Fine by me, and very fine by my kids.

A bipartisan group of 68 Texas House representatives signed a letter calling on the Texas Education Agency to cancel the State of Texas Assessments of Academic Readiness exam or at minimum not use student scores to rate schools or districts this school year.

The letter, penned by Rep. Diego Bernal, D-San Antonio, asks that the state apply for waivers from the U.S. Department of Education to cancel the standardized test, which is administered to students in third through 12th grade.

Should the test still be administered during the coronavirus pandemic, it “should only serve as a diagnostic instrument to see where our students stand academically as opposed to an assessment instrument to determine district and campus sanctions,” the lawmakers wrote in the letter.

The letter is addressed to TEA Commissioner Mike Morath, but it’s “just as much a letter to the governor,” Bernal said in an interview, adding that Gov.

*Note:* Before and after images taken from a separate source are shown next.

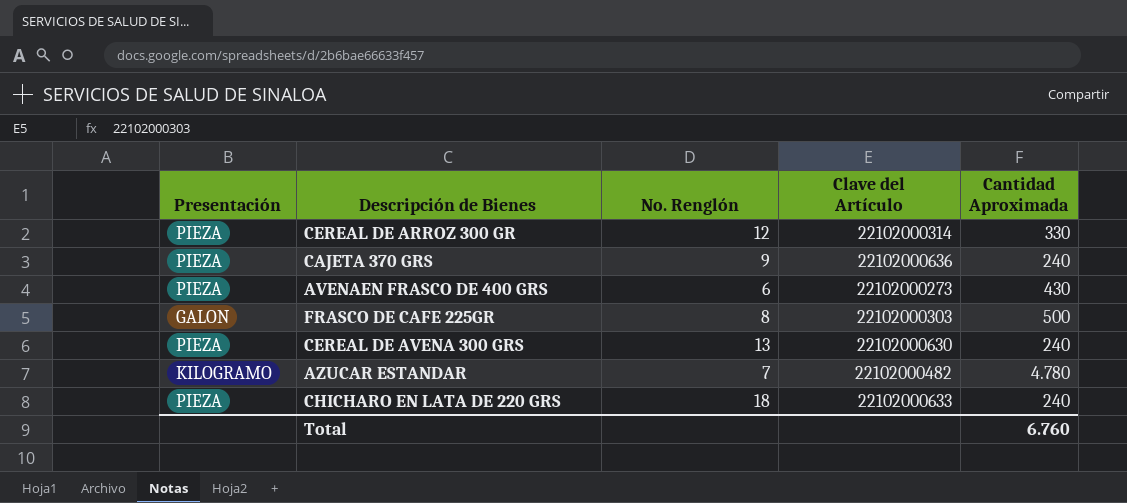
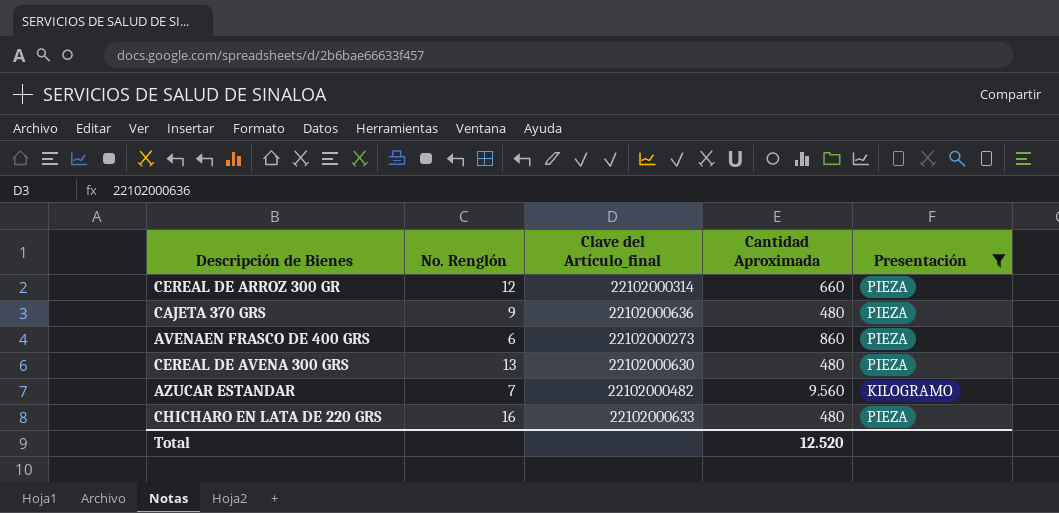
filter: none -> Presentación != GALON
column name: Clave del Artículo -> Clave del Artículo_final
column Presentación | position: 1 -> 5
CEREAL DE ARROZ 300 GR | Cantidad Aproximada: 330 -> 660
CAJETA 370 GRS | Cantidad Aproximada: 240 -> 480
AVENAEN FRASCO DE 400 GRS | Cantidad Aproximada: 430 -> 860
CEREAL DE AVENA 300 GRS | Cantidad Aproximada: 240 -> 480
AZUCAR ESTANDAR | Cantidad Aproximada: 4.780 -> 9.560
CHICHARO EN LATA DE 220 GRS | No. Renglón: 18 -> 16
CHICHARO EN LATA DE 220 GRS | Cantidad Aproximada: 240 -> 480
Total | Cantidad Aproximada: 6.760 -> 12.520

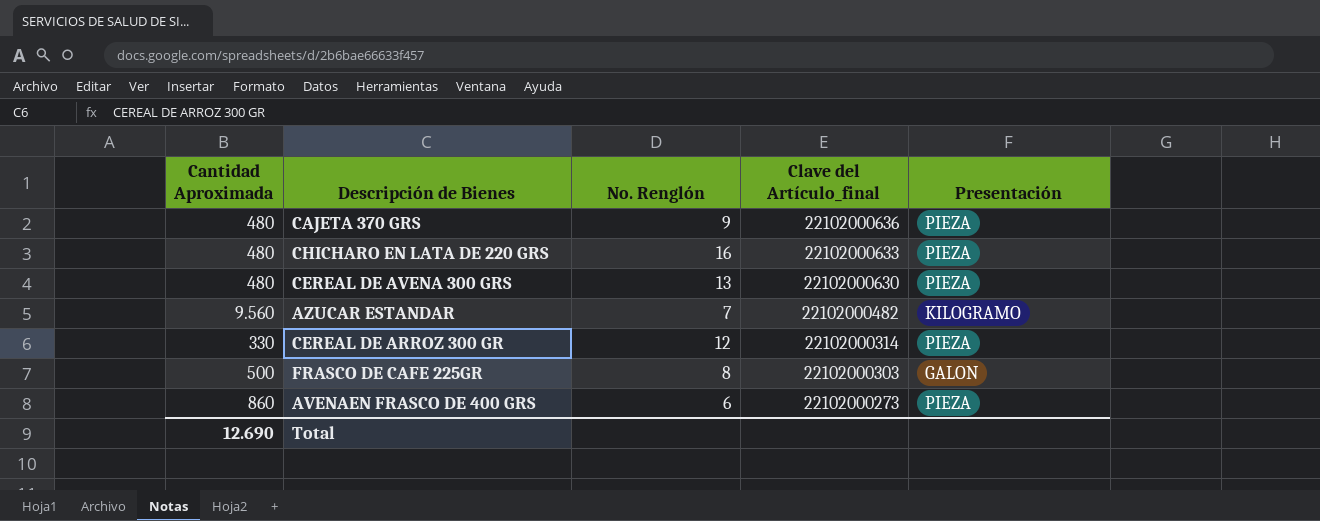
filter: Presentación != GALON -> none
row order: none -> Clave del Artículo_final descending
column Cantidad Aproximada | position: 4 -> 1
CEREAL DE ARROZ 300 GR | Cantidad Aproximada: 660 -> 330
Total | Cantidad Aproximada: 12.520 -> 12.690

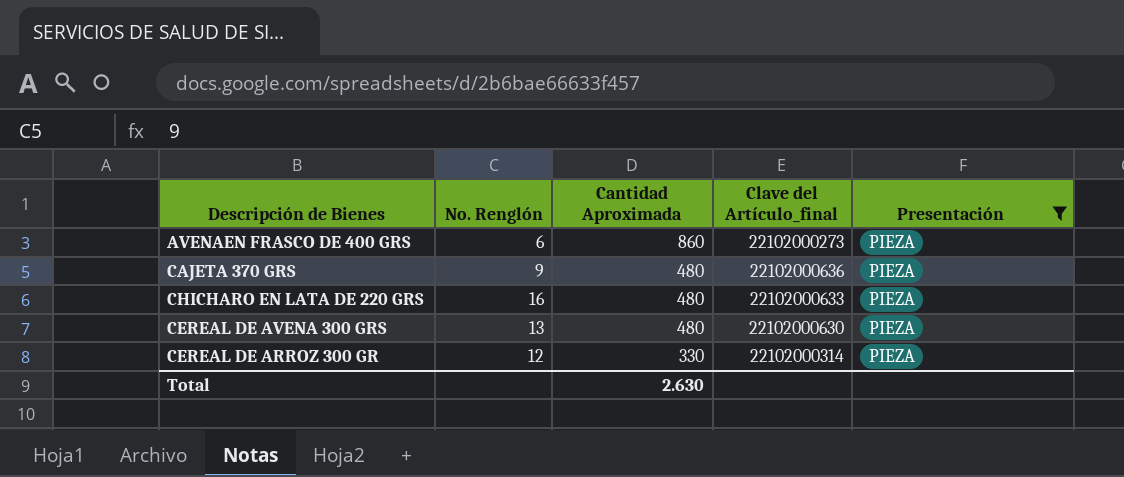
filter: none -> Presentación = PIEZA
row order: Clave del Artículo_final descending -> Cantidad Aproximada descending
column Cantidad Aproximada | position: 1 -> 3
Total | Cantidad Aproximada: 12.690 -> 2.630

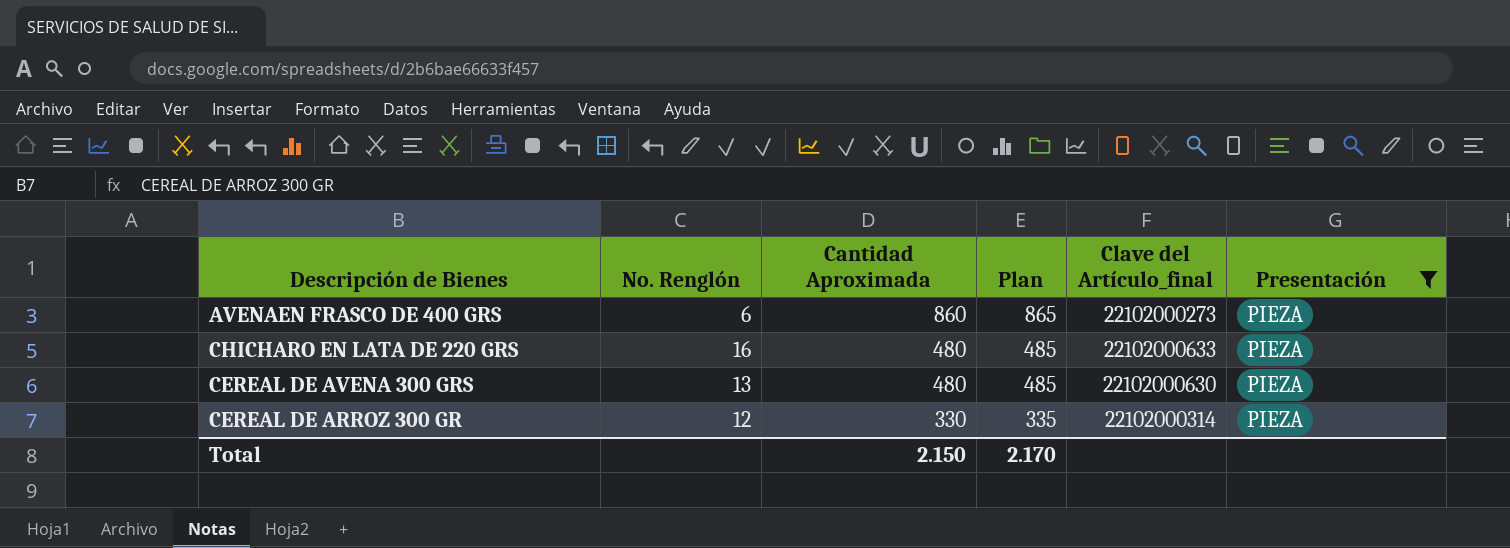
column Plan | formula: none -> [Cantidad Aproximada] + 5
row CAJETA 370 GRS: 9 | 480 | 22102000636 | PIEZA -> none
Total | Cantidad Aproximada: 2.630 -> 2.150

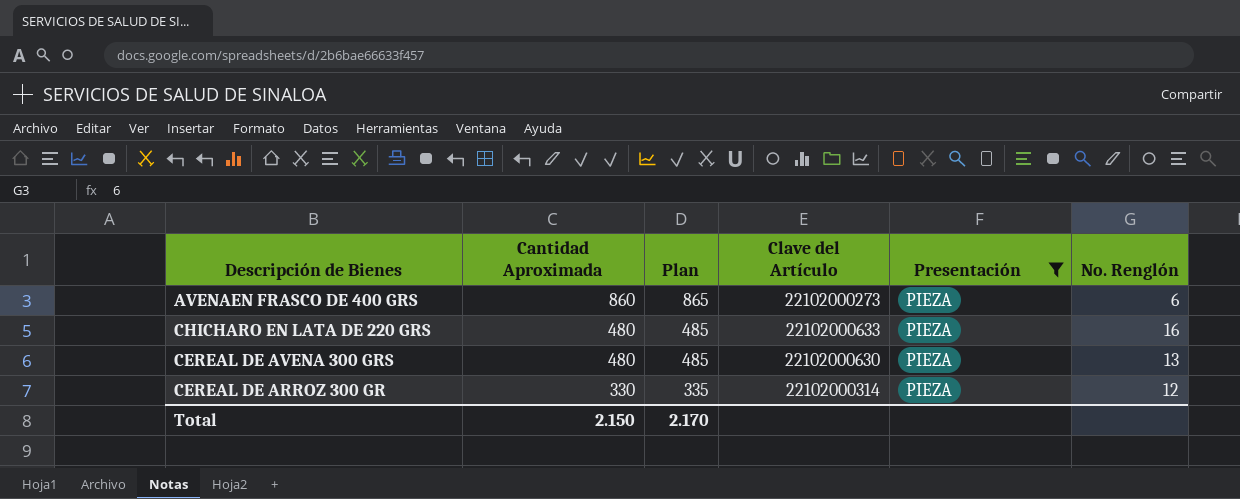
column name: Clave del Artículo_final -> Clave del Artículo
column No. Renglón | position: 2 -> 6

Greg Abbott “very easily could call the play to change the landscape right now.”

“If we take our time talking to educators — not administrators — but educators, counselors, parents and students, of course, that the last thing they all need right now is the extra and added stress of STAAR,” Bernal said.

You can see a copy of the letter and its signatories here, and a late addition here. As you may recall, the STAAR test was waived last spring at Greg Abbott’s order. The Chron adds some details.

The federal government and Texas Legislature set broad frameworks for testing and accountability, while the TEA fills in many details for the state. Texas did not administer STAAR in the spring of this year after the TEA sought and received a federal waiver because of the pandemic, which forced the abrupt shutdown of all public schools in March.

The U.S. Department of Education has not decided whether it will grant similar waivers in 2021. The decision likely will rest with President-Elect Joe Biden’s new administration, which has not yet taken a firm stance on the issue.

At a State Board of Education meeting Wednesday, Morath said the state plans to apply for waivers related to student participation rate requirements, which essentially punish districts when some children do not take exams. However, he did not commit to canceling the exam or outline potential changes to the state’s A-through-F accountability rating system.

“I think there’s still a lot of question as to how we might pursue this,” Morath said. “We’ve got 10 or so different options, as it were, to consider. No final decision has been made as we gather feedback from folks.”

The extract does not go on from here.